Exercise requirements |
For the string "viewBox", search the entries below and copy every line where it appears.

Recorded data
<<<<

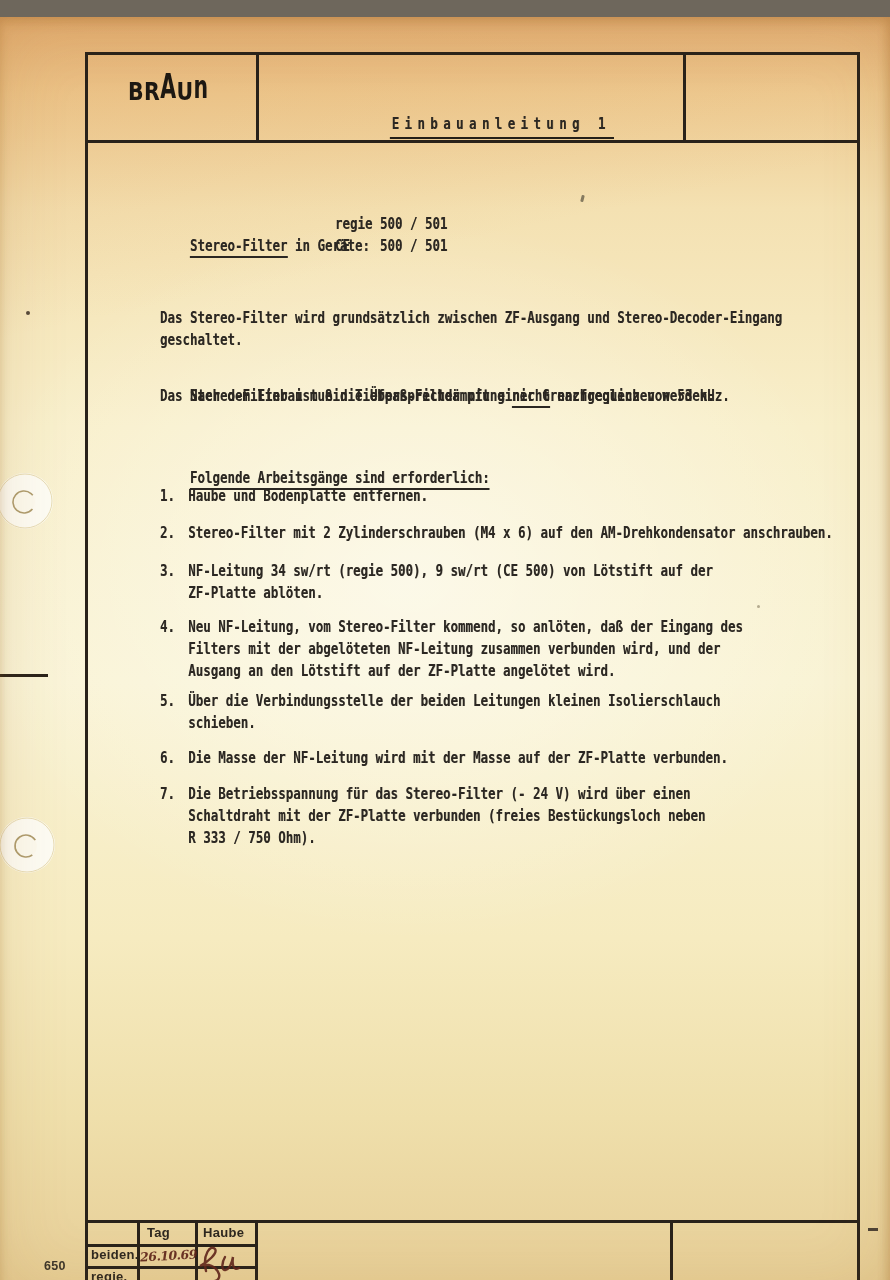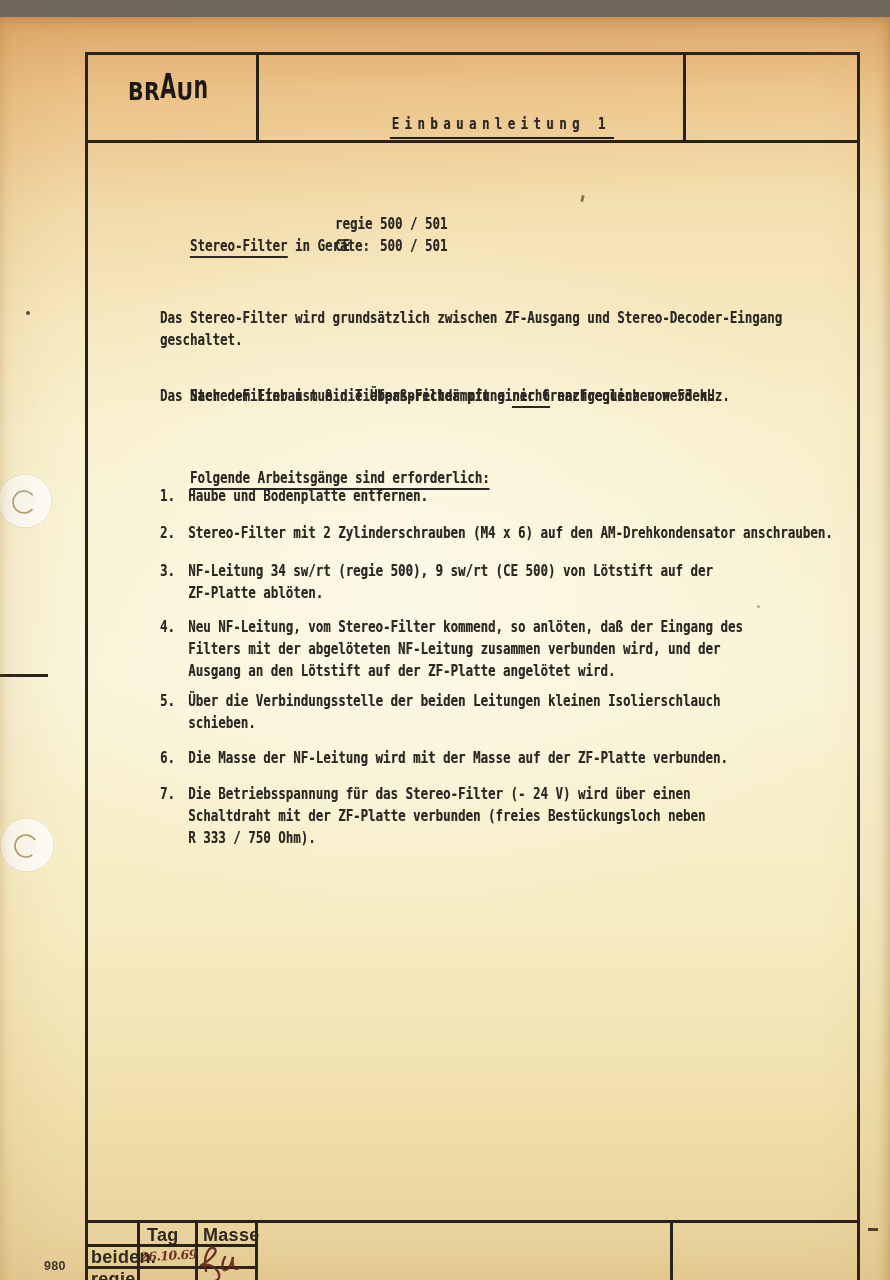--- a/index.html
+++ b/index.html
@@ -33,21 +33,21 @@
   .logo{
     position:absolute;left:128px;top:60px;color:#1d1812;
     font-family:"DejaVu Sans","Liberation Sans",sans-serif;font-weight:800;font-size:25px;
     transform:scaleX(0.82);transform-origin:0 50%;letter-spacing:0.5px;white-space:nowrap;
   }
   .logo span{display:inline-block;vertical-align:baseline;}
   .logo .tallA{transform:scaleY(1.34);transform-origin:50% 100%;}
   .logo .lown{transform:scaleY(1.30);transform-origin:50% 100%;}
   .print-label{
     position:absolute;font-family:"Liberation Sans",sans-serif;font-weight:700;
-    color:#2e2820;font-size:18px;letter-spacing:0.3px;
+    color:#2e2820;font-size:13px;letter-spacing:0.3px;
   }
   .hand{
     position:absolute;font-family:"DejaVu Serif","Liberation Serif",serif;
     font-style:italic;font-weight:700;color:#5e241b;opacity:0.92;
   }
   .speck{position:absolute;background:#857a5f;border-radius:1px;}
 </style>
 </head>
 <body>
 
@@ -117,32 +117,32 @@
   <div class="tw step" style="left:160px;top:730px;width:820px;">
     <span class="step-num">6.</span><span>Die Masse der NF-Leitung wird mit der Masse auf der ZF-Platte verbunden.</span>
   </div>
   <div class="tw step" style="left:160px;top:766px;width:820px;">
     <span class="step-num">7.</span><span>Die Betriebsspannung für das Stereo-Filter (- 24 V) wird über einen
 Schaltdraht mit der ZF-Platte verbunden (freies Bestückungsloch neben
 R 333 / 750 Ohm).</span>
   </div>
 
   <div class="print-label" style="left:147px;top:1208px;">Tag</div>
-  <div class="print-label" style="left:203px;top:1208px;">Masse</div>
+  <div class="print-label" style="left:203px;top:1208px;">Haube</div>
   <div class="print-label" style="left:91px;top:1230px;">beiden.</div>
   <div class="print-label" style="left:91px;top:1252px;">regie.</div>
 
   <div class="hand" style="left:140px;top:1231px;font-size:12.5px;transform:rotate(-3deg);letter-spacing:-0.5px;">26.10.69</div>
 
   <svg style="position:absolute;left:194px;top:1224px;" width="52" height="44" viewBox="0 0 52 44" aria-label="signature Ru">
     <path d="M12 30 C8 13 17 3 21 8 C24 12 14 21 6 25 C14 22 22 25 25 33 C26 36 24 40 21 40" stroke="#5e241b" stroke-width="2.4" fill="none" stroke-linecap="round" opacity="0.9"></path>
     <path d="M31 16 C28 21 27 29 31 29 C35 29 38 22 39 16 C38 23 39 30 45 27" stroke="#5e241b" stroke-width="2.4" fill="none" stroke-linecap="round" opacity="0.9"></path>
   </svg>
 
-  <div class="print-label" style="left:44px;top:1242px;font-size:12.5px;font-weight:700;color:#3c362b;">980</div>
+  <div class="print-label" style="left:44px;top:1242px;font-size:12.5px;font-weight:700;color:#3c362b;">650</div>
 
   <svg style="position:absolute;left:-6px;top:452px;" width="64" height="64" viewBox="0 0 64 64">
     <circle cx="31" cy="32" r="28" fill="#fdfcf4"></circle>
     <circle cx="31" cy="32" r="27" fill="none" stroke="#e8dcb4" stroke-width="1"></circle>
     <circle cx="30" cy="33" r="11" fill="#fcfaef" stroke="#ae9c6e" stroke-width="1.6" stroke-dasharray="54 16" transform="rotate(40 30 33)"></circle>
   </svg>
   <svg style="position:absolute;left:-4px;top:796px;" width="64" height="64" viewBox="0 0 64 64">
     <circle cx="31" cy="32" r="28" fill="#fdfcf4"></circle>
     <circle cx="31" cy="32" r="27" fill="none" stroke="#e8dcb4" stroke-width="1"></circle>
     <circle cx="30" cy="33" r="11" fill="#fcfaef" stroke="#ae9c6e" stroke-width="1.6" stroke-dasharray="52 18" transform="rotate(55 30 33)"></circle>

>>>>

Completed exercise |
   <svg style="position:absolute;left:194px;top:1224px;" width="52" height="44" viewBox="0 0 52 44" aria-label="signature Ru">
   <svg style="position:absolute;left:-6px;top:452px;" width="64" height="64" viewBox="0 0 64 64">
   <svg style="position:absolute;left:-4px;top:796px;" width="64" height="64" viewBox="0 0 64 64">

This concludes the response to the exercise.